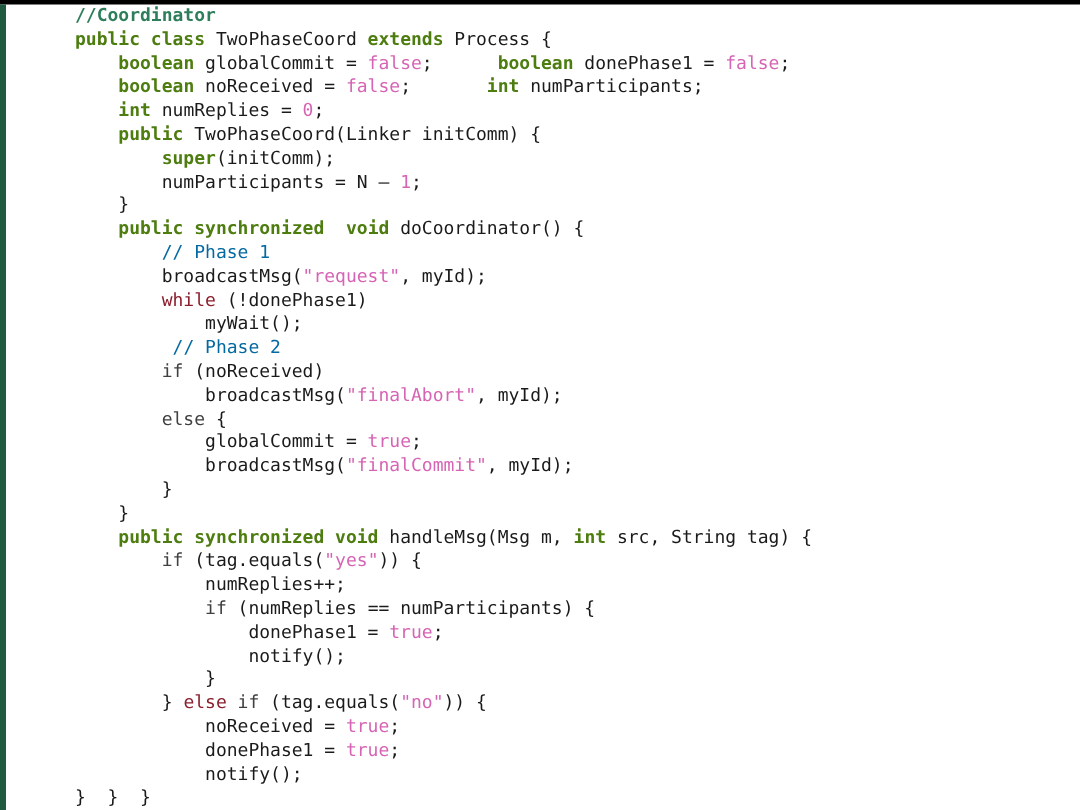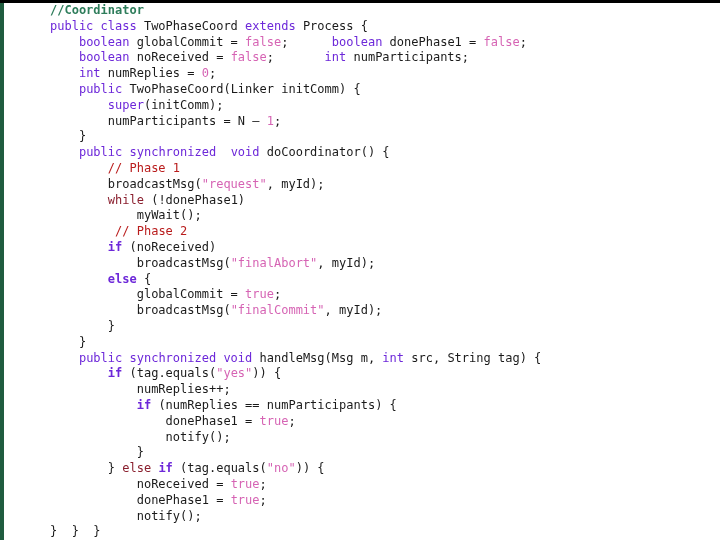--- a/index.html
+++ b/index.html
@@ -50,7 +50,7 @@
     min-height: 15.8px;
   }
   
-  .kw-type   { color: #6d28d9; font-weight: normal; }  
+  .kw-type   { color: #4d7c0f; font-weight: bold; }  
   .kw-ctrl   { color: #8a1f2e; font-weight: normal; }  
   .kw-cond   { color: #6d28d9; font-weight: bold; }  
   .lit       { color: #d664b4; text-align: right; }                      

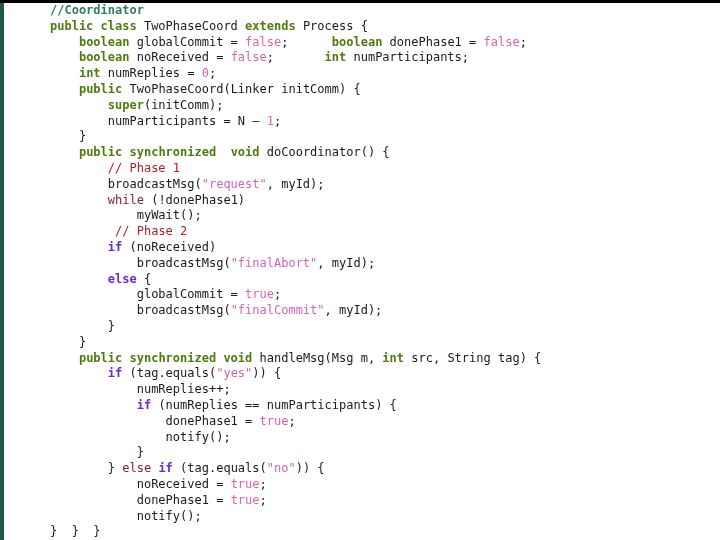--- a/index.html
+++ b/index.html
@@ -55,7 +55,7 @@
   .kw-cond   { color: #6d28d9; font-weight: bold; }  
   .lit       { color: #d664b4; text-align: right; }                      
   .cmt-top   { color: #2e7d5b; font-weight: bold; }   
-  .cmt       { color: #b91c1c; }                      
+  .cmt       { color: #0369a1; }                      
   .plain     { color: #1a1a1a; }
 </style>
 </head>

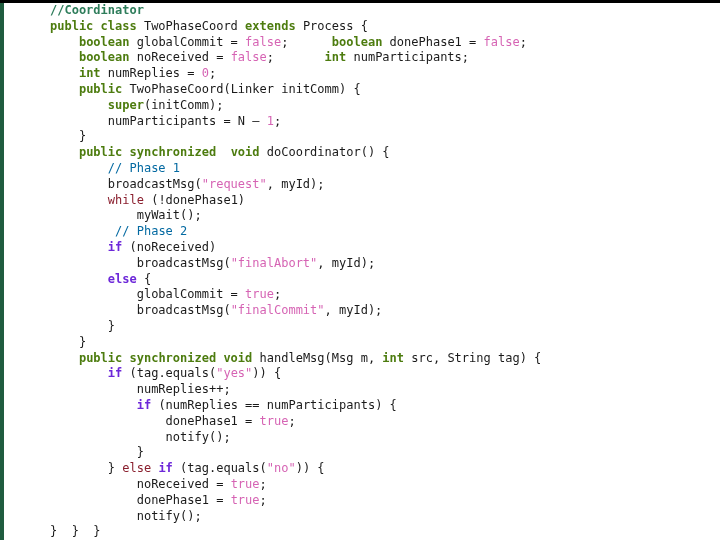--- a/index.html
+++ b/index.html
@@ -52,7 +52,7 @@
   
   .kw-type   { color: #4d7c0f; font-weight: bold; }  
   .kw-ctrl   { color: #8a1f2e; font-weight: normal; }  
-  .kw-cond   { color: #6d28d9; font-weight: bold; }  
+  .kw-cond   { color: #404040; font-weight: normal; }  
   .lit       { color: #d664b4; text-align: right; }                      
   .cmt-top   { color: #2e7d5b; font-weight: bold; }   
   .cmt       { color: #0369a1; }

What to work on:
Word-for-word transcription: the whole listing, with images excluded.

Solution for this exercise:
--- a/index.html
+++ b/index.html
@@ -50,7 +50,7 @@
     min-height: 15.8px;
   }
   
-  .kw-type   { color: #6d28d9; font-weight: normal; }  
+  .kw-type   { color: #4d7c0f; font-weight: bold; }  
   .kw-ctrl   { color: #8a1f2e; font-weight: normal; }  
   .kw-cond   { color: #6d28d9; font-weight: bold; }  
   .lit       { color: #d664b4; text-align: right; }                      

--- a/index.html
+++ b/index.html
@@ -55,7 +55,7 @@
   .kw-cond   { color: #6d28d9; font-weight: bold; }  
   .lit       { color: #d664b4; text-align: right; }                      
   .cmt-top   { color: #2e7d5b; font-weight: bold; }   
-  .cmt       { color: #b91c1c; }                      
+  .cmt       { color: #0369a1; }                      
   .plain     { color: #1a1a1a; }
 </style>
 </head>

--- a/index.html
+++ b/index.html
@@ -52,7 +52,7 @@
   
   .kw-type   { color: #4d7c0f; font-weight: bold; }  
   .kw-ctrl   { color: #8a1f2e; font-weight: normal; }  
-  .kw-cond   { color: #6d28d9; font-weight: bold; }  
+  .kw-cond   { color: #404040; font-weight: normal; }  
   .lit       { color: #d664b4; text-align: right; }                      
   .cmt-top   { color: #2e7d5b; font-weight: bold; }   
   .cmt       { color: #0369a1; }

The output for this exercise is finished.